#### ASSIGNMENT:
Your answer must consist of the records exactly as given, with no pictures included.
DATA START
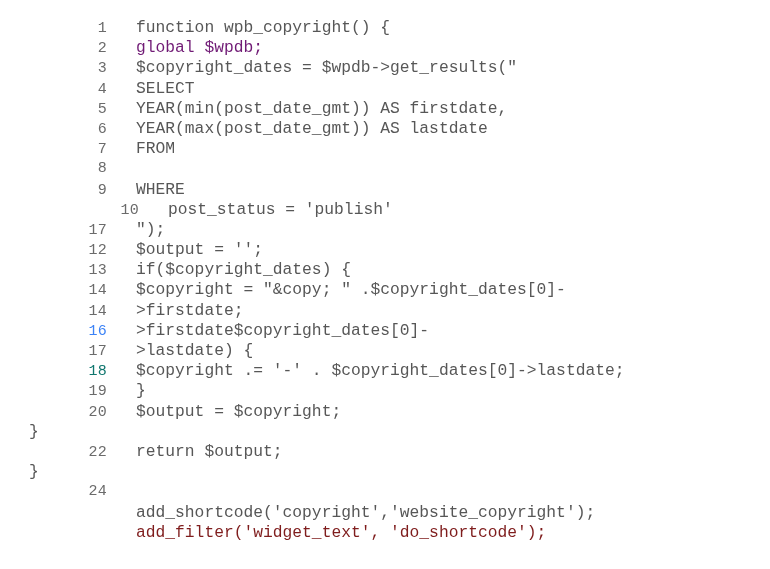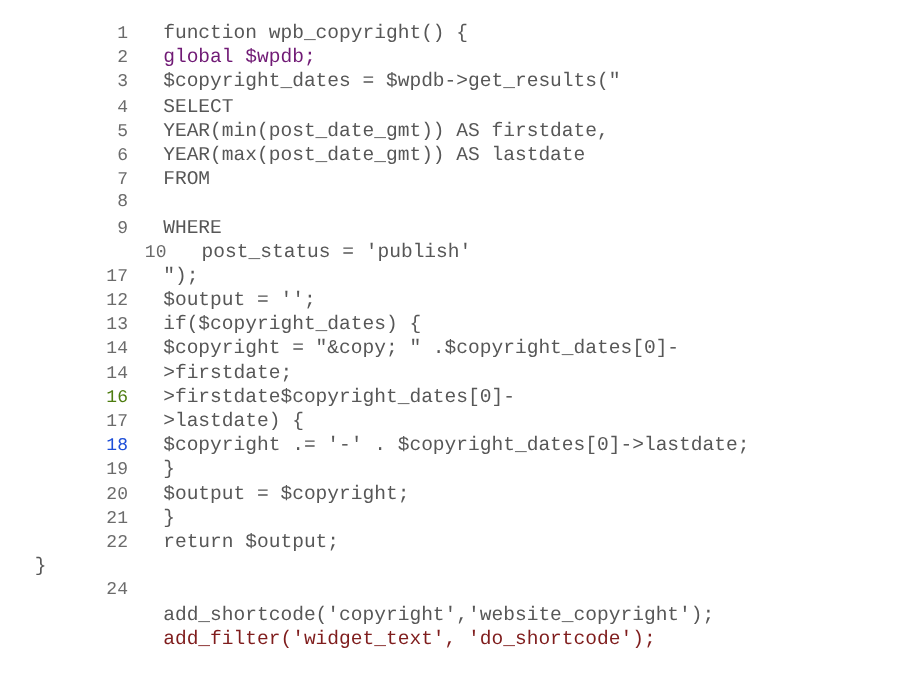--- a/index.html
+++ b/index.html
@@ -61,24 +61,24 @@
     <div class="code-row"><span class="line-number" style="color: rgb(107, 107, 107);">6</span><span class="line-content" style="color: rgb(87, 87, 87);">YEAR(max(post_date_gmt)) AS lastdate</span></div>
     <div class="code-row"><span class="line-number" style="color: rgb(107, 107, 107);">7</span><span class="line-content" style="color: rgb(87, 87, 87);">FROM</span></div>
     <div class="code-row"><span class="line-number" style="color: rgb(107, 107, 107);">8</span></div>
     <div class="code-row"><span class="line-number" style="color: rgb(107, 107, 107);">9</span><span class="line-content" style="color: rgb(87, 87, 87);">WHERE</span></div>
     <div class="code-row"><span class="line-number" style="color: rgb(107, 107, 107); padding-left: 32px;">10</span><span class="line-content" style="color: rgb(87, 87, 87);">post_status = 'publish'</span></div>
     <div class="code-row"><span class="line-number" style="color: rgb(107, 107, 107);">17</span><span class="line-content" style="color: rgb(87, 87, 87);">");</span></div>
     <div class="code-row"><span class="line-number" style="color: rgb(107, 107, 107);">12</span><span class="line-content" style="color: rgb(87, 87, 87);">$output = '';</span></div>
     <div class="code-row"><span class="line-number" style="color: rgb(107, 107, 107);">13</span><span class="line-content" style="color: rgb(87, 87, 87);">if($copyright_dates) {</span></div>
     <div class="code-row"><span class="line-number" style="color: rgb(107, 107, 107);">14</span><span class="line-content" style="color: rgb(87, 87, 87);">$copyright = "&amp;copy; " .$copyright_dates[0]-</span></div>
     <div class="code-row"><span class="line-number" style="color: rgb(107, 107, 107);">14</span><span class="line-content" style="color: rgb(87, 87, 87);">&gt;firstdate;</span></div>
-    <div class="code-row"><span class="line-number" style="color: #4d7c0f;">16</span><span class="line-content" style="color: rgb(87, 87, 87);">&gt;firstdate$copyright_dates[0]-</span></div>
+    <div class="code-row"><span class="line-number" style="color: #3b82f6;">16</span><span class="line-content" style="color: rgb(87, 87, 87);">&gt;firstdate$copyright_dates[0]-</span></div>
     <div class="code-row"><span class="line-number" style="color: rgb(107, 107, 107);">17</span><span class="line-content" style="color: rgb(87, 87, 87);">&gt;lastdate) {</span></div>
-    <div class="code-row"><span class="line-number" style="color: #1d4ed8; font-family: Liberation Mono, monospace;">18</span><span class="line-content" style="color: rgb(87, 87, 87);">$copyright .= '-' . $copyright_dates[0]-&gt;lastdate;</span></div>
+    <div class="code-row"><span class="line-number" style="color: #0f766e; font-family: Liberation Mono, monospace;">18</span><span class="line-content" style="color: rgb(87, 87, 87);">$copyright .= '-' . $copyright_dates[0]-&gt;lastdate;</span></div>
     <div class="code-row"><span class="line-number" style="color: rgb(107, 107, 107);">19</span><span class="line-content" style="color: rgb(87, 87, 87);">}</span></div>
     <div class="code-row"><span class="line-number" style="color: rgb(107, 107, 107);">20</span><span class="line-content" style="color: rgb(87, 87, 87);">$output = $copyright;</span></div>
-    <div class="code-row"><span class="line-number" style="color: rgb(107, 107, 107);">21</span><span class="line-content" style="color: rgb(87, 87, 87);">}</span></div>
+    <div class="code-row"><span class="line-content" style="color: rgb(87, 87, 87);">}</span></div>
     <div class="code-row"><span class="line-number" style="color: rgb(107, 107, 107);">22</span><span class="line-content" style="color: rgb(87, 87, 87);">return $output;</span></div>
     <div class="code-row"><span class="line-content" style="color: rgb(87, 87, 87);">}</span></div>
     <div class="code-row"><span class="line-number" style="color: rgb(107, 107, 107);">24</span><span class="line-content" style="color: rgb(87, 87, 87);"></span></div>
     <div class="code-row"><span class="line-number" style="color: rgb(107, 107, 107);"></span><span class="line-content" style="color: rgb(87, 87, 87);">add_shortcode('copyright','website_copyright');</span></div>
     <div class="code-row"><span class="line-number" style="color: rgb(107, 107, 107);"></span><span class="line-content" style="color: #7f1d1d;">add_filter('widget_text', 'do_shortcode');</span></div>
   </div>
 
 </body></html>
DATA END
#### SOLVED EXERCISE:
--- a/index.html
+++ b/index.html
@@ -61,24 +61,24 @@
     <div class="code-row"><span class="line-number" style="color: rgb(107, 107, 107);">6</span><span class="line-content" style="color: rgb(87, 87, 87);">YEAR(max(post_date_gmt)) AS lastdate</span></div>
     <div class="code-row"><span class="line-number" style="color: rgb(107, 107, 107);">7</span><span class="line-content" style="color: rgb(87, 87, 87);">FROM</span></div>
     <div class="code-row"><span class="line-number" style="color: rgb(107, 107, 107);">8</span></div>
     <div class="code-row"><span class="line-number" style="color: rgb(107, 107, 107);">9</span><span class="line-content" style="color: rgb(87, 87, 87);">WHERE</span></div>
     <div class="code-row"><span class="line-number" style="color: rgb(107, 107, 107); padding-left: 32px;">10</span><span class="line-content" style="color: rgb(87, 87, 87);">post_status = 'publish'</span></div>
     <div class="code-row"><span class="line-number" style="color: rgb(107, 107, 107);">17</span><span class="line-content" style="color: rgb(87, 87, 87);">");</span></div>
     <div class="code-row"><span class="line-number" style="color: rgb(107, 107, 107);">12</span><span class="line-content" style="color: rgb(87, 87, 87);">$output = '';</span></div>
     <div class="code-row"><span class="line-number" style="color: rgb(107, 107, 107);">13</span><span class="line-content" style="color: rgb(87, 87, 87);">if($copyright_dates) {</span></div>
     <div class="code-row"><span class="line-number" style="color: rgb(107, 107, 107);">14</span><span class="line-content" style="color: rgb(87, 87, 87);">$copyright = "&amp;copy; " .$copyright_dates[0]-</span></div>
     <div class="code-row"><span class="line-number" style="color: rgb(107, 107, 107);">14</span><span class="line-content" style="color: rgb(87, 87, 87);">&gt;firstdate;</span></div>
-    <div class="code-row"><span class="line-number" style="color: #4d7c0f;">16</span><span class="line-content" style="color: rgb(87, 87, 87);">&gt;firstdate$copyright_dates[0]-</span></div>
+    <div class="code-row"><span class="line-number" style="color: #3b82f6;">16</span><span class="line-content" style="color: rgb(87, 87, 87);">&gt;firstdate$copyright_dates[0]-</span></div>
     <div class="code-row"><span class="line-number" style="color: rgb(107, 107, 107);">17</span><span class="line-content" style="color: rgb(87, 87, 87);">&gt;lastdate) {</span></div>
-    <div class="code-row"><span class="line-number" style="color: #1d4ed8; font-family: Liberation Mono, monospace;">18</span><span class="line-content" style="color: rgb(87, 87, 87);">$copyright .= '-' . $copyright_dates[0]-&gt;lastdate;</span></div>
+    <div class="code-row"><span class="line-number" style="color: #0f766e; font-family: Liberation Mono, monospace;">18</span><span class="line-content" style="color: rgb(87, 87, 87);">$copyright .= '-' . $copyright_dates[0]-&gt;lastdate;</span></div>
     <div class="code-row"><span class="line-number" style="color: rgb(107, 107, 107);">19</span><span class="line-content" style="color: rgb(87, 87, 87);">}</span></div>
     <div class="code-row"><span class="line-number" style="color: rgb(107, 107, 107);">20</span><span class="line-content" style="color: rgb(87, 87, 87);">$output = $copyright;</span></div>
-    <div class="code-row"><span class="line-number" style="color: rgb(107, 107, 107);">21</span><span class="line-content" style="color: rgb(87, 87, 87);">}</span></div>
+    <div class="code-row"><span class="line-content" style="color: rgb(87, 87, 87);">}</span></div>
     <div class="code-row"><span class="line-number" style="color: rgb(107, 107, 107);">22</span><span class="line-content" style="color: rgb(87, 87, 87);">return $output;</span></div>
     <div class="code-row"><span class="line-content" style="color: rgb(87, 87, 87);">}</span></div>
     <div class="code-row"><span class="line-number" style="color: rgb(107, 107, 107);">24</span><span class="line-content" style="color: rgb(87, 87, 87);"></span></div>
     <div class="code-row"><span class="line-number" style="color: rgb(107, 107, 107);"></span><span class="line-content" style="color: rgb(87, 87, 87);">add_shortcode('copyright','website_copyright');</span></div>
     <div class="code-row"><span class="line-number" style="color: rgb(107, 107, 107);"></span><span class="line-content" style="color: #7f1d1d;">add_filter('widget_text', 'do_shortcode');</span></div>
   </div>
 
 </body></html>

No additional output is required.